Like I said earlier, I really had my hopes up when I saw the title of the article. As a trained wildlife biologist, I don’t believe that sharp teeth necessarily mean the animal is a predatory meat eater.  The most famous theropod, T. rex is always portrayed as a vicious predatory monster that roamed the countryside hunting down anything that moved.  They base this portrait on the long sharp serrated teeth and massive jaws. 

However, I’m not so sure that this accurately sums up the habit and diet of the T. rex.  I’ve had the occasion to examine the jaw of a T. rex up close and look at several teeth of varying lengths. One thing I readily noticed was that the larger teeth that reached lengths of 4 inches or more had shallower roots on them.  The shallowness of the roots would have made them vulnerable to loss when trying to bite into and hold onto another dinosaur that was fighting for its life.  If you examine the teeth of most top predators, they have sufficiently long and strong roots to firmly anchor their teeth.  But the teeth of the T. rex would be strong enough to rip the flesh off of a dead rotting corpse making it more of a scavenger than a predator. 

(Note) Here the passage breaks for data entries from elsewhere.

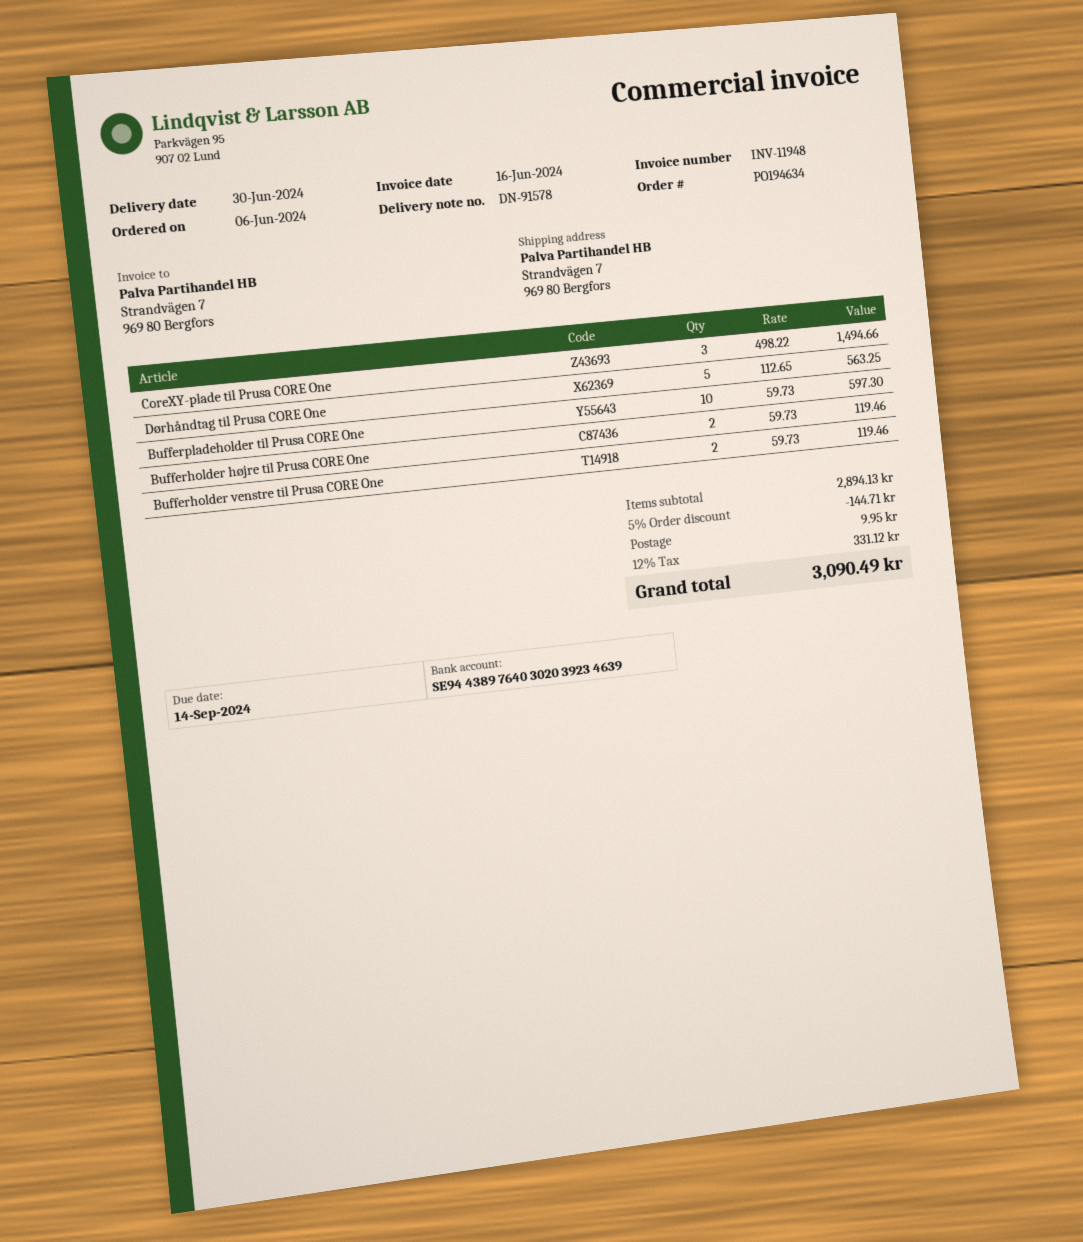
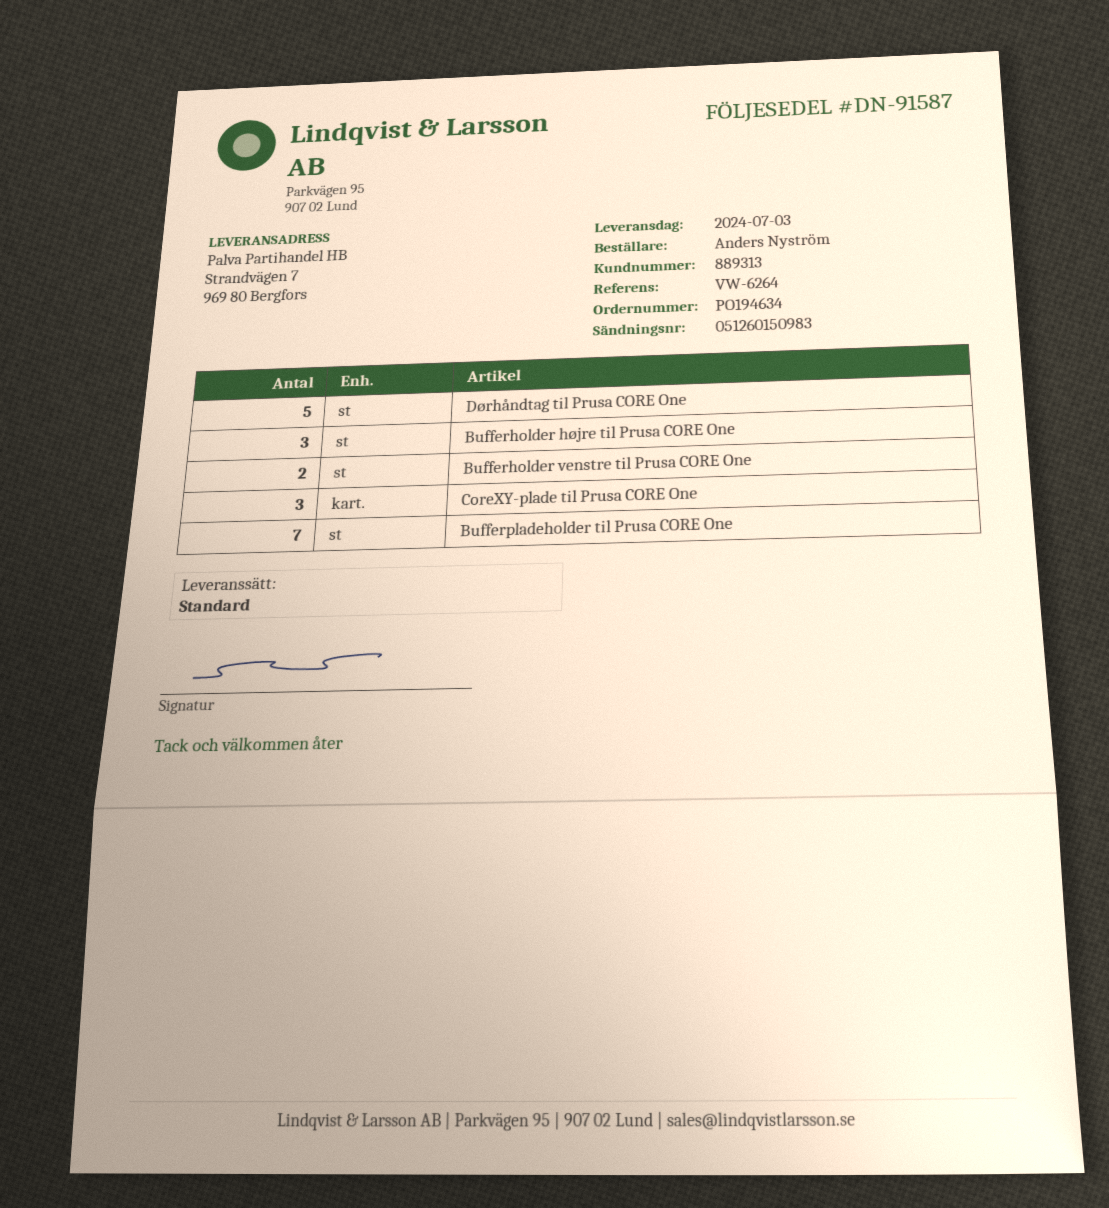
delivery note number: DN-91578 -> DN-91587
delivery date: 2024-06-30 -> 2024-07-03
Bufferpladeholder til Prusa CORE One: 10 -> 7
Bufferholder højre til Prusa CORE One: 2 -> 3

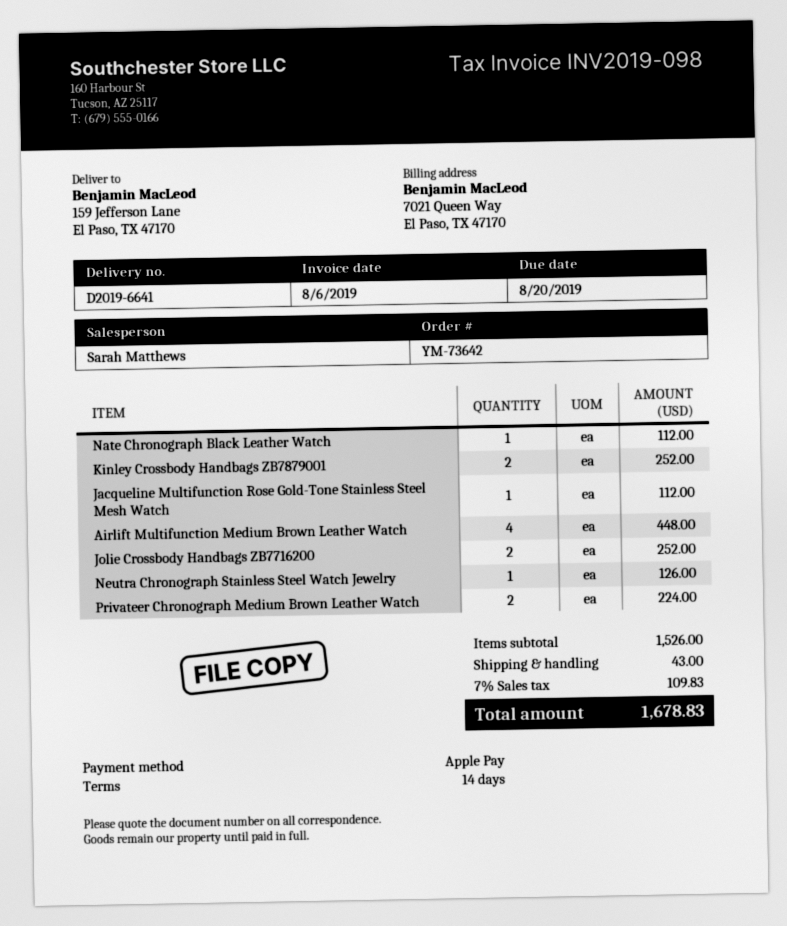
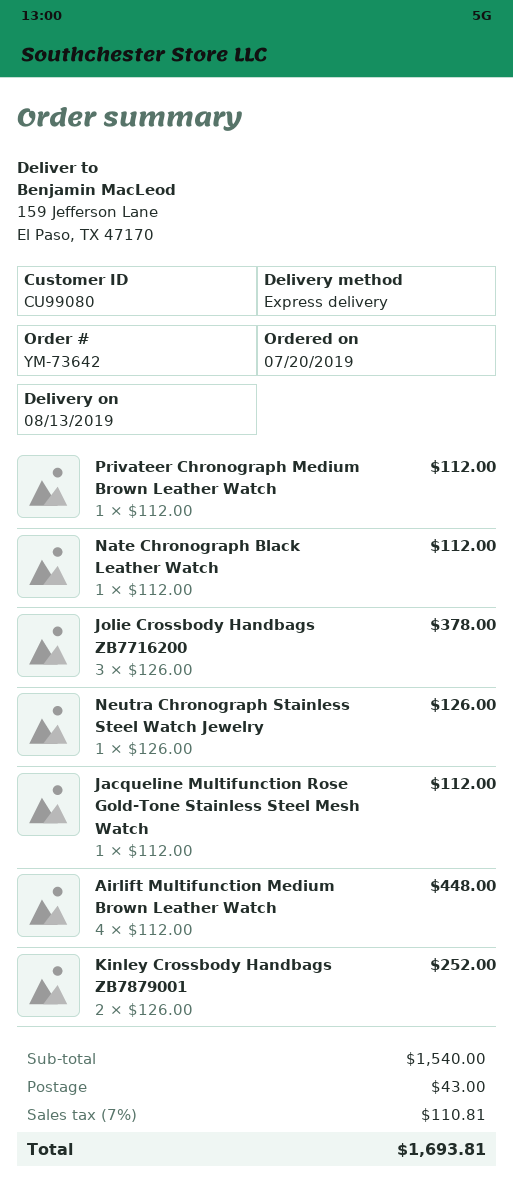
Jolie Crossbody Handbags ZB7716200: 2 for 252.00 -> 3 for 378.00
Privateer Chronograph Medium Brown Leather Watch: 2 for 224.00 -> 1 for 112.00
subtotal: 1526.00 -> 1540.00
tax: 7% = 109.83 -> 7% = 110.81
total: 1678.83 -> 1693.81

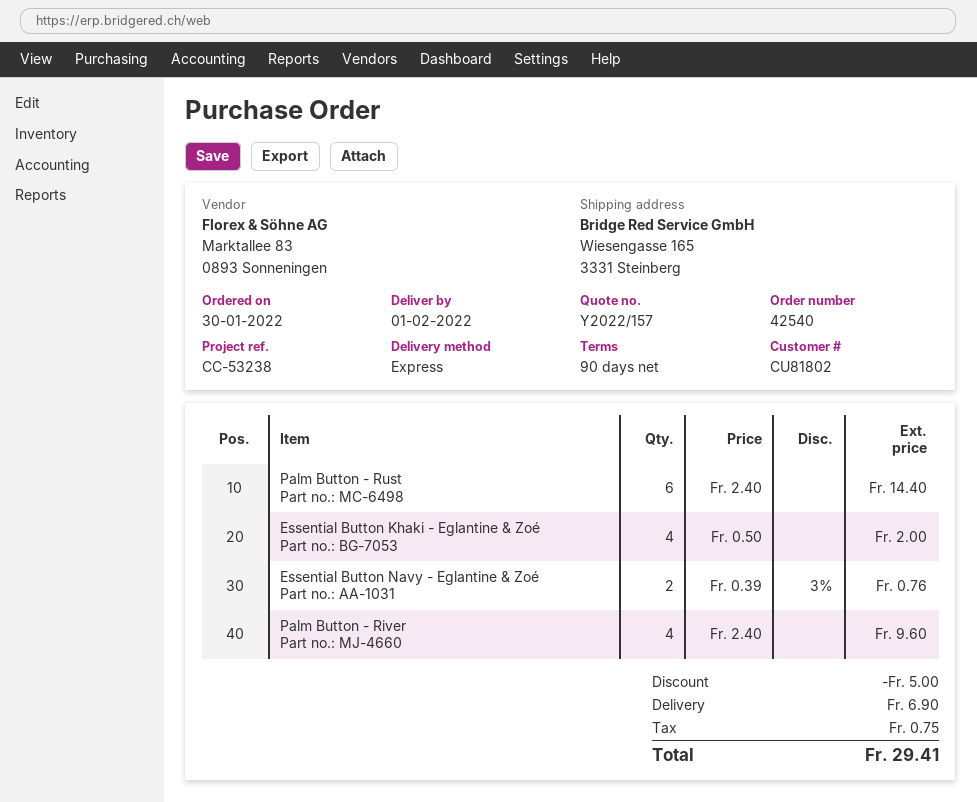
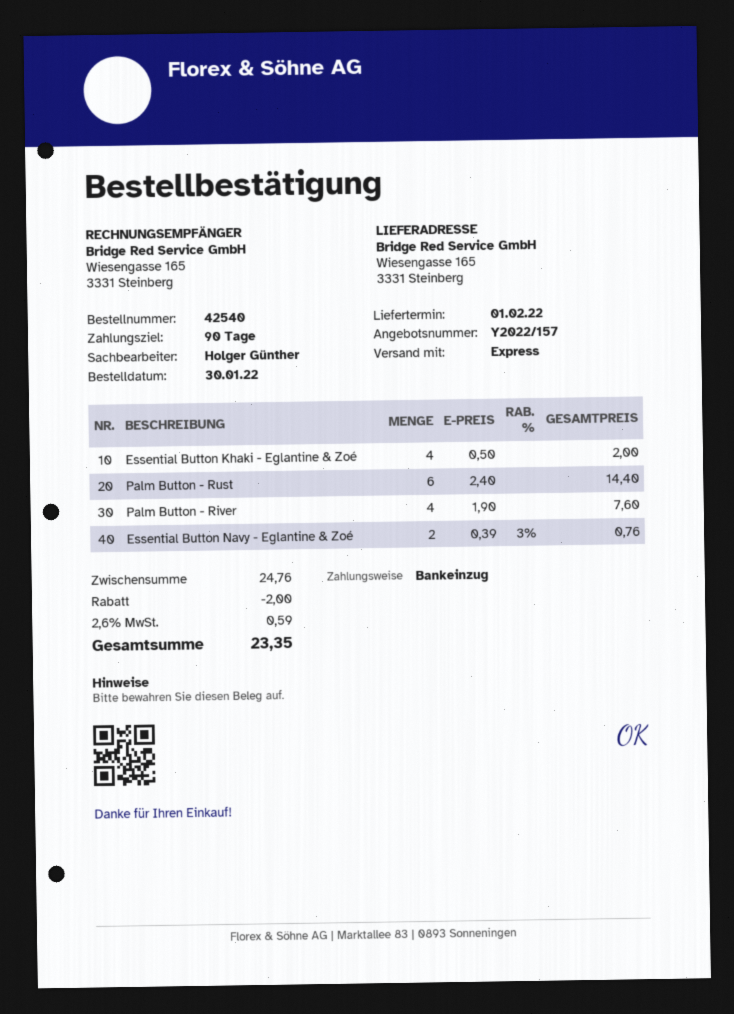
Palm Button - River: 4 x 2.40 = 9.60 -> 4 x 1.90 = 7.60
discount: 5.00 -> 2.00
shipping: 6.90 -> none
tax: 0.75 -> 0.59
total: 29.41 -> 23.35

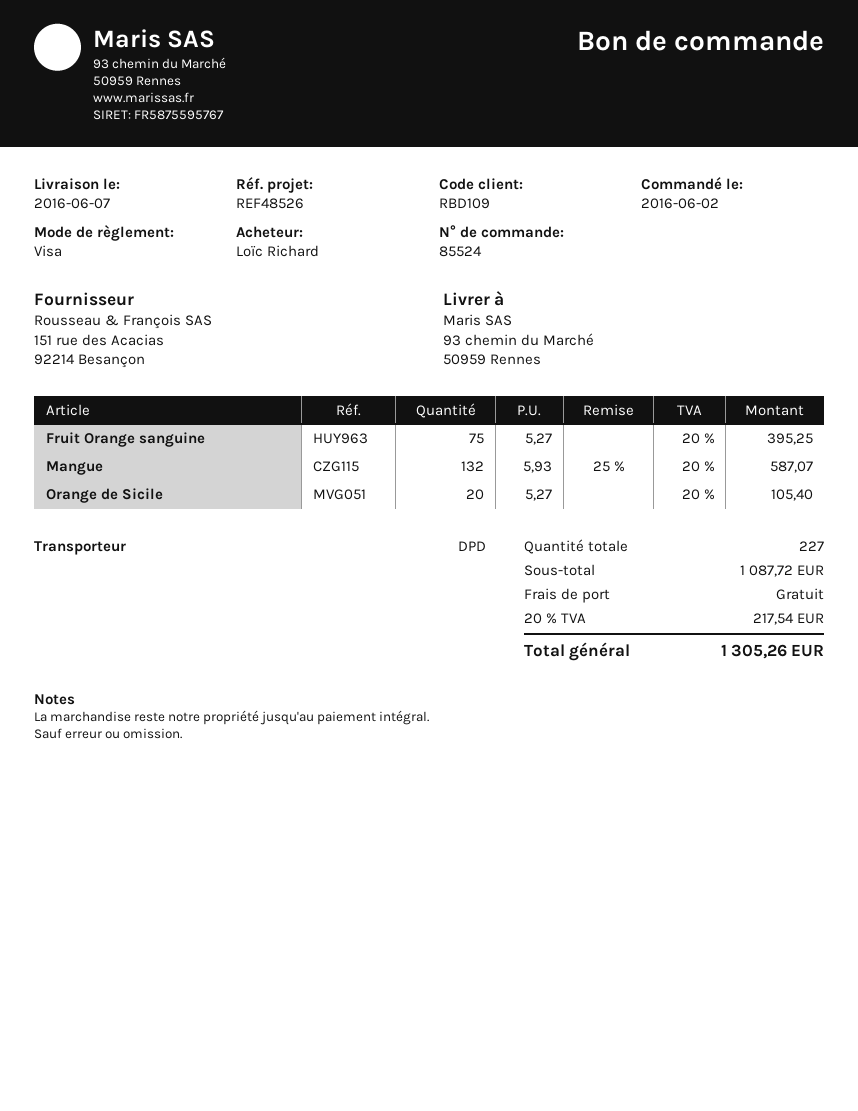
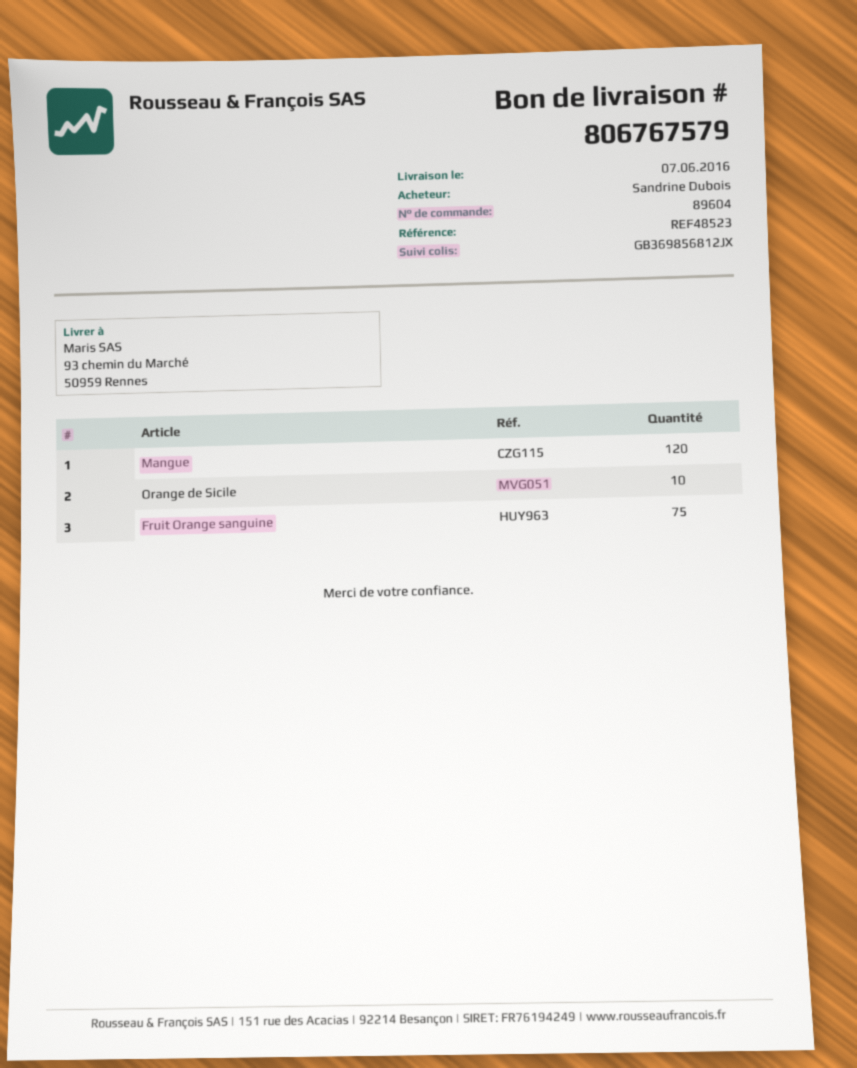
order number: 85524 -> 89604
reference: REF48526 -> REF48523
ordered by: Loïc Richard -> Sandrine Dubois
Mangue: 132 -> 120
Orange de Sicile: 20 -> 10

As for the jaws of the T. rex, they show the indications of having massive jaw muscles.  While many predators also have strong jaw muscles, so do many scavengers.  One of the strongest sets of jaws on the African continent belongs to the hyena.  Hyenas rarely hunt and kill their own food, but feed mainly on the kills of other animals and carrion they find left behind by others.  Their jaw muscles are so strong that they readily bite right through the bones of larger animals.

Lastly on the T. rex, I have had a number of people ask me what those teeth and jaws would have been used for before death entered God’s perfect creation.  The answer is easy – large fruits and vegetables.  Have you ever cut open a large pumpkin or gourd?  It takes a sharp knife and strong hand.  The teeth of the T. rex would have been perfect for biting into and breaking up something like a pumpkin or large gourd or melon.  After the Curse when death entered the world, a number of animals would have started to die from old age, disease or accidental injury.  The smell of the rotting meat would have attracted various animals that began to eat some of the decaying meat.  Developing a taste for meat, the urge to find more would have started to build up, driving some of them to start hunting other animals.  Can I prove this?  No!  Am I married to this interpretation?  No!  At least I am honest enough to admit it, unlike many evolutionists like the ones that are staking their reputations that certain dinosaurs evolved into birds because they started losing their teeth and evolved a beak and longer neck.

When will they open their eyes and see the truth about the origin of animals and how they have changed over the brief history of our planet Earth?  In reality, they have it all backwards.  God created birds on Day 5 and land animals on Day 6.  Birds actually appeared before the dinosaurs that are supposed to be their ancestors, not the other way around. 

References

Catchpoole, David, The lion that wouldn’t eat meat, Creation, Vol. 22(2), March 2000.

Ireland, Jasmine, Teething problems, Creation, Vol. 27(1), Dec. 2004.

Meat-Eating Dinosaurs Not So Carnivorous After All, Science Daily News, Dec. 21, 2010.

Weston, Paula, and Wieland, Carl, Bears across the world…, Creation, Vol. 22(4), Sept, 1998.